3) issue administrative acts to the health care providers upon a risk of emergency for the temporary reorganisation of health services based on the levels of readiness established under subsection (1) of this section.
[RT I, 17.05.2020, 1 – entry into force 18.05.2020]
(3) Upon preparation for an emergency and a risk of emergency the owners of ambulance crews and owners of the hospital network hospitals shall:
1) describe their activity in the continuous operation plan prepared on the basis of subsection 39 (1) of the Emergency Act in case of an emergency caused by the threats specified in the regulation established on the basis of subsection 9 (1) of the same Act, which affect the provision of health services;
2) organise the crisis training of the staff;
3) appoint a competent person or persons in charge of the crisis management and notify the contact information of the competent person or persons to the Health Board;
4) submit to the Health Board, at the request thereof, the information on the resources planned for resolving an emergency and the information on necessary additional resources;
5) reorganise the provision of health services upon a risk of emergency according to the levels of readiness established under subsection (1) of this section and the administrative acts of the Health Board, inform their patients in time of the reorganisation of health services and notify the Health Board of the need for additional resources.
[RT I, 17.05.2020, 1 – entry into force 18.05.2020]
(4) During an emergency, the minister responsible for the area may establish temporary limitations to the quality and accessibility of health services and temporary requirements for the provision of health services which differ from the regular requirements based on the levels of readiness established under subsection (1) of this section.
(5) The Health Board has the right to appoint an emergency medical chief or chiefs subordinate to the authorities in charge of resolving an emergency and who coordinate the activity of health care providers during resolving of a health care emergency.
(6) The Health Board shall have the right to issue administrative acts to health care providers for resolving a health related emergency and other legal persons in private law for the temporary reorganisation and restriction of their activities, if it is absolutely necessary.
[RT I, 17.05.2020, 1 – entry into force 18.05.2020]

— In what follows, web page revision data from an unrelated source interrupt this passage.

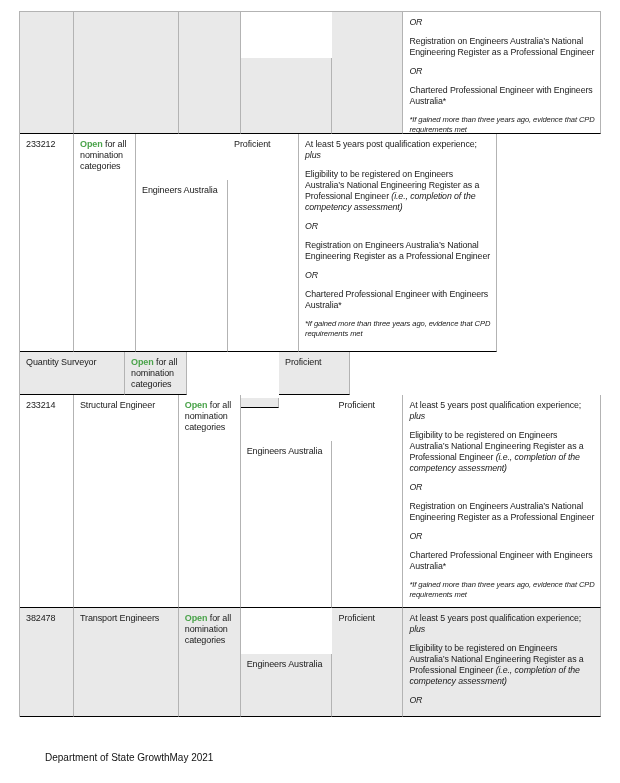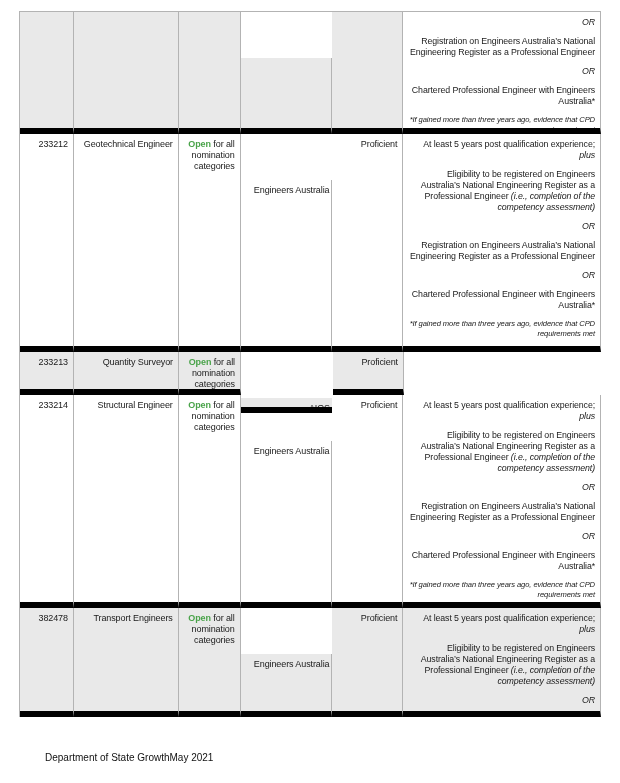--- a/index.html
+++ b/index.html
@@ -16,11 +16,10 @@
   }
   .row { display:flex; align-items:stretch; }
   .cell {
-    border-right:1px solid #b3b3b3; border-bottom:6px solid #000000;
+    border-right:1px solid #b3b3b3; border-bottom:1px solid #000000;
     padding:5px 5px 4px 6px;
     font-size:9px; line-height:11px; letter-spacing:-0.1px;
     overflow:hidden;
-    text-align:right;
   }
   .c-code { width:54px; }
   .c-occ  { width:105px; }

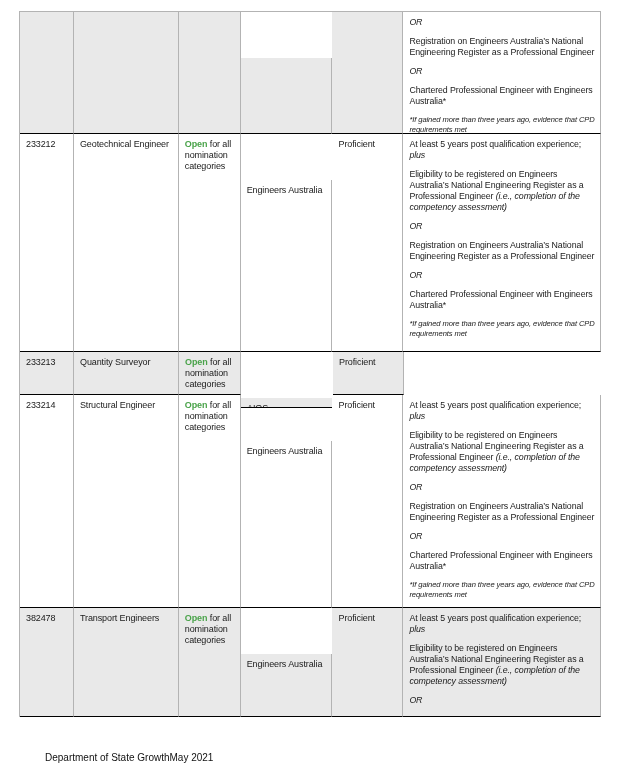--- a/index.html
+++ b/index.html
@@ -67,7 +67,6 @@
 
   <div class="row r1">
     <div class="cell c-code white">233212</div>
-    <div class="cell c-occ white">Geotechnical Engineer</div>
     <div class="cell c-nom white">
       <p><span class="open">Open</span><span> for all nomination categories</span></p>
     </div>

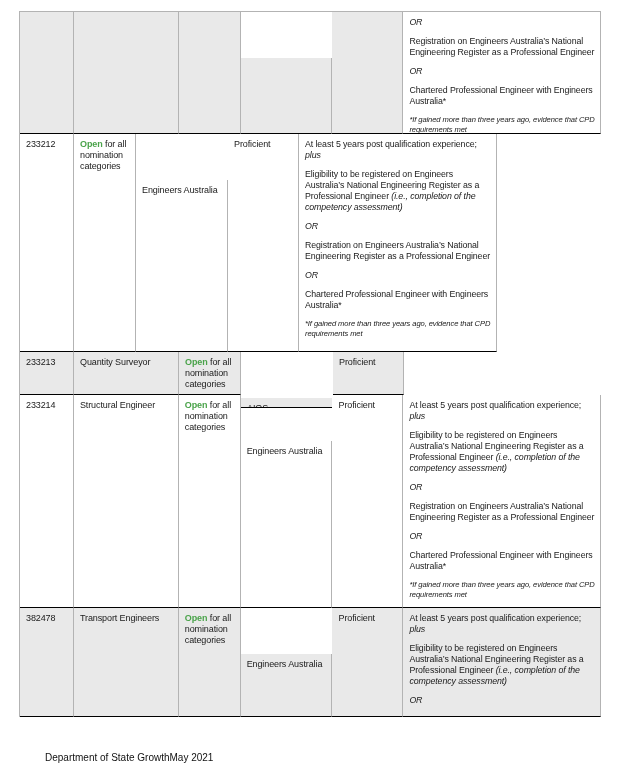--- a/index.html
+++ b/index.html
@@ -84,7 +84,6 @@
   </div>
 
   <div class="row r2">
-    <div class="cell c-code shaded">233213</div>
     <div class="cell c-occ shaded">Quantity Surveyor</div>
     <div class="cell c-nom shaded">
       <p><span class="open">Open</span><span> for all nomination categories</span></p>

(7) Upon resolving an emergency the Health Board shall:
1) issue administrative acts to the health care providers based on the levels of readiness established under subsection (1) of this section and taking account of the administrative acts established under subsection (4) of this section;
2) issue administrative acts according to subsection (6) of this section;
3) decide on the reallocation of the operation stockpile of health care providers.
[RT I, 17.05.2020, 1 – entry into force 18.05.2020]
(8) Upon resolving an emergency the owners of ambulance crews and owners of the hospital network hospitals shall:
1) provide health services based on the levels of readiness established under subsection (1) of this section and the administrative acts established under subsection (5) of this section, the administrative acts of the Health Board and the emergency medical chief and the plans prepared on the basis of this Act and the Emergency Act;
[RT I, 17.05.2020, 1 – entry into force 18.05.2020]
2) notify the emergency medical chief or the Health Board of the need for additional staff and additional medical devices and medicinal products;
3) notify the emergency medical chief or the Health Board of the relocation of patients to another health care provider to significant extent or the need for assistance upon the organisation thereof;
4) notify their patients in time of the reorganisation of health services;
5) give information to the emergency medical chief or the Health Board, at the request thereof, which is necessary for managing the resolving of an emergency.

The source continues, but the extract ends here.